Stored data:
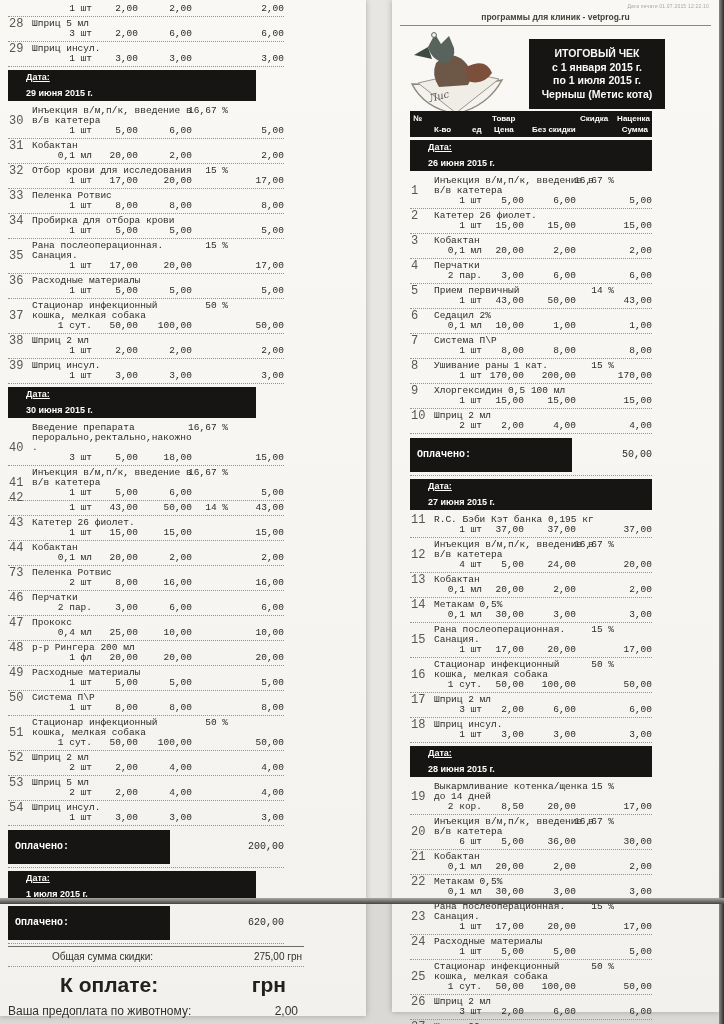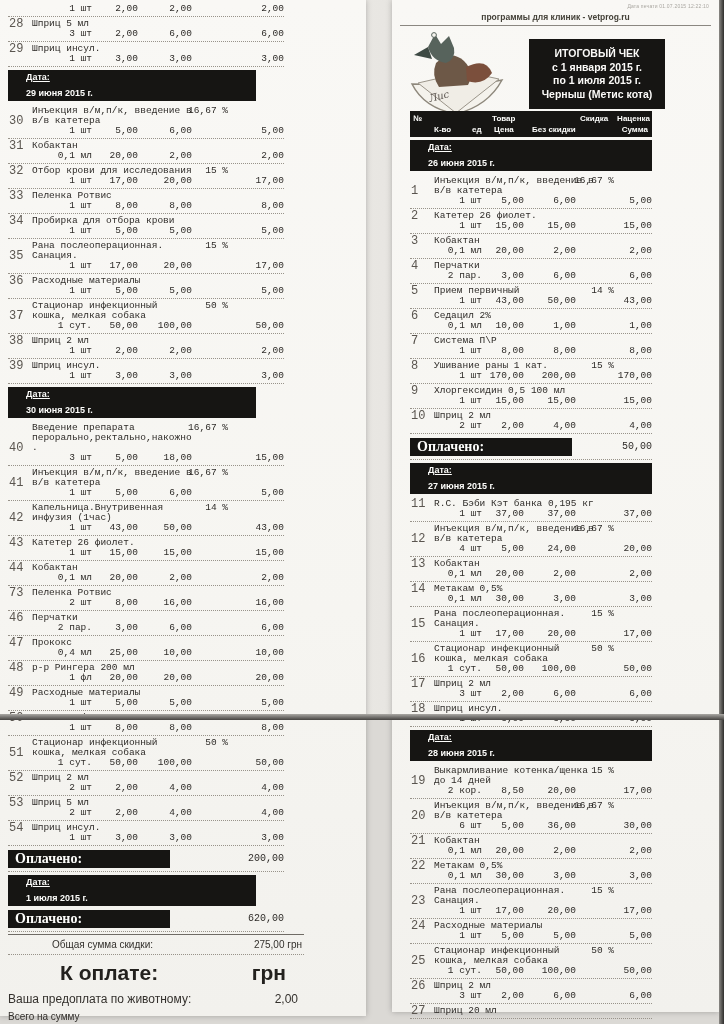--- a/index.html
+++ b/index.html
@@ -4,7 +4,7 @@
 <style>
   html,body{margin:0;padding:0;width:724px;height:1024px;overflow:hidden;
     background:#dbd9d5;font-family:"Liberation Sans","DejaVu Sans",sans-serif;}
-  .scan{position:relative;width:724px;height:720px;background:
+  .scan{position:relative;width:724px;height:904px;background:
     linear-gradient(90deg,#d7d5d1 0,#e4e2de 3%,#e9e7e3 50%,#d8d6d2 97%,#bdbbb7 100%);}
   .page{position:absolute;top:0;background:linear-gradient(180deg,#f9f8f5 0,#f6f5f1 60%,#f2f1ed 100%);
     box-shadow:0 0 6px rgba(0,0,0,.25);color:#33302c;}

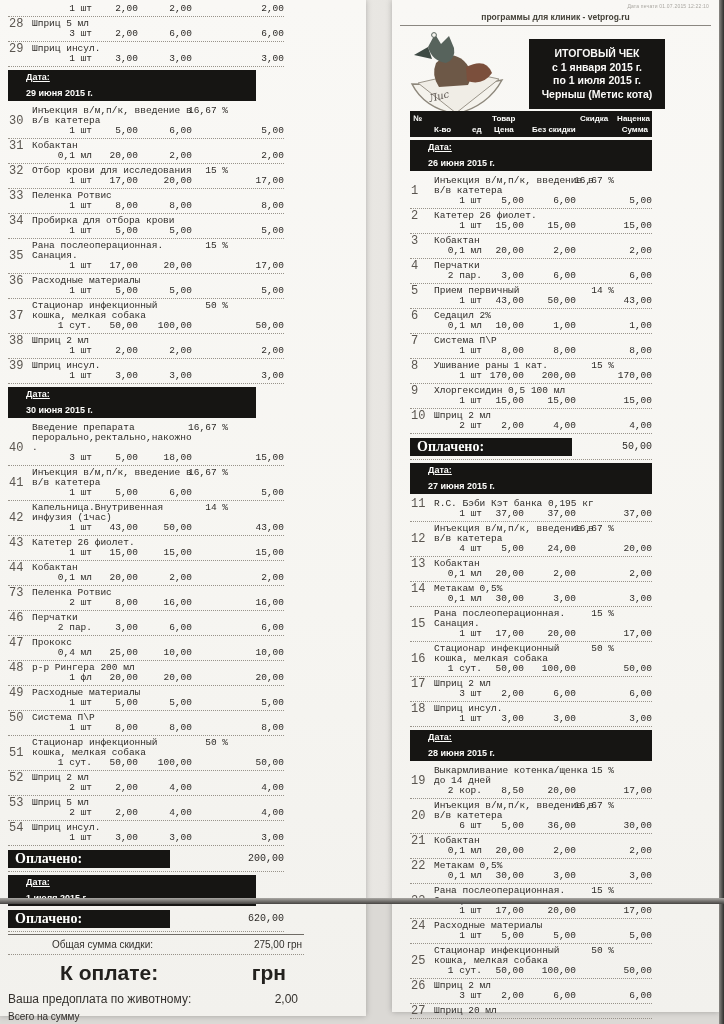--- a/index.html
+++ b/index.html
@@ -40,8 +40,8 @@
   .dlbl{text-decoration:underline;}
   .paidrow{display:flex;justify-content:space-between;align-items:center;
     margin:4px 0 2px 0;border-bottom:1px dotted #98938a;padding-bottom:3px;}
-  .paidbar{background:#161513;color:#fdfdfb;font-weight:bold;font-size:14px;line-height:12px;
-    padding:3px 7px;width:148px;font-family:Liberation Serif, serif;}
+  .paidbar{background:#161513;color:#fdfdfb;font-weight:bold;font-size:10px;line-height:12px;
+    padding:11px 7px;width:148px;font-family:Liberation Mono, monospace;}
   .paidsum{font-family:"Liberation Mono","DejaVu Sans Mono",monospace;font-size:10px;}
 
   

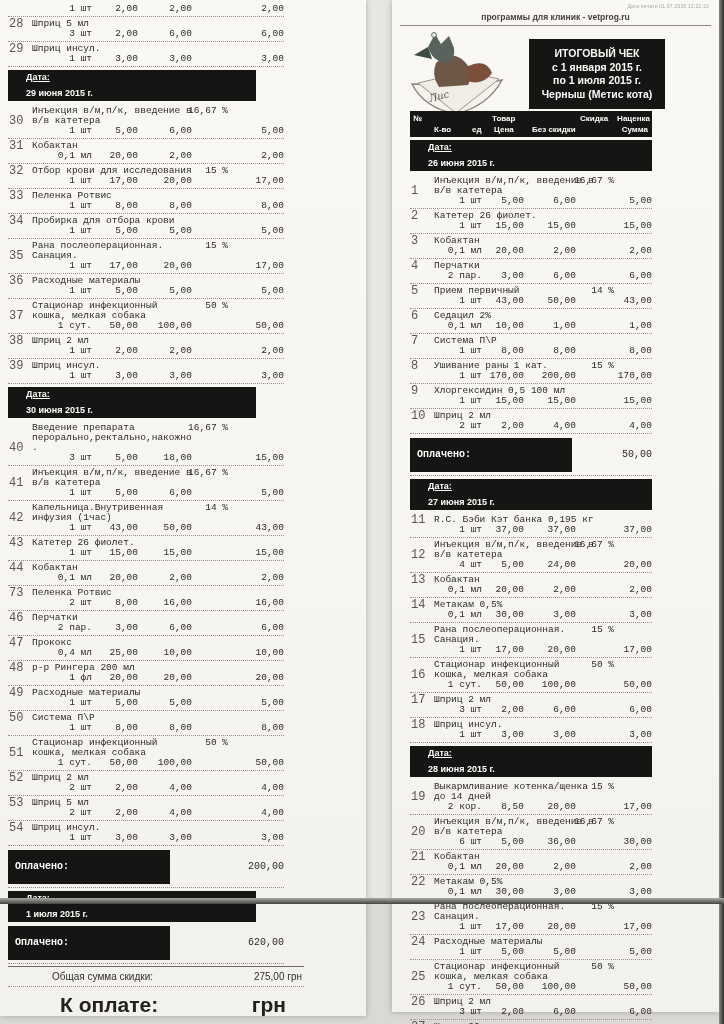--- a/index.html
+++ b/index.html
@@ -219,7 +219,7 @@
           </div>
         </div>
         <div class="item">
-          <div class="nmrow"><span class="num">42</span><span class="nm">Капельница.Внутривенная инфузия (1час)</span><span class="disc">14 %</span></div>
+          <div class="nmrow"><span class="num">42</span><span class="disc">14 %</span></div>
           <div class="amts">
             <span class="c q">1 шт</span>
             <span class="c p">43,00</span>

*DESCRIPTION OF THE TASK*
What is the number of lines above that contain the string "DejaVu"? Answer with that number only.

*EXERCISE ANSWER*
2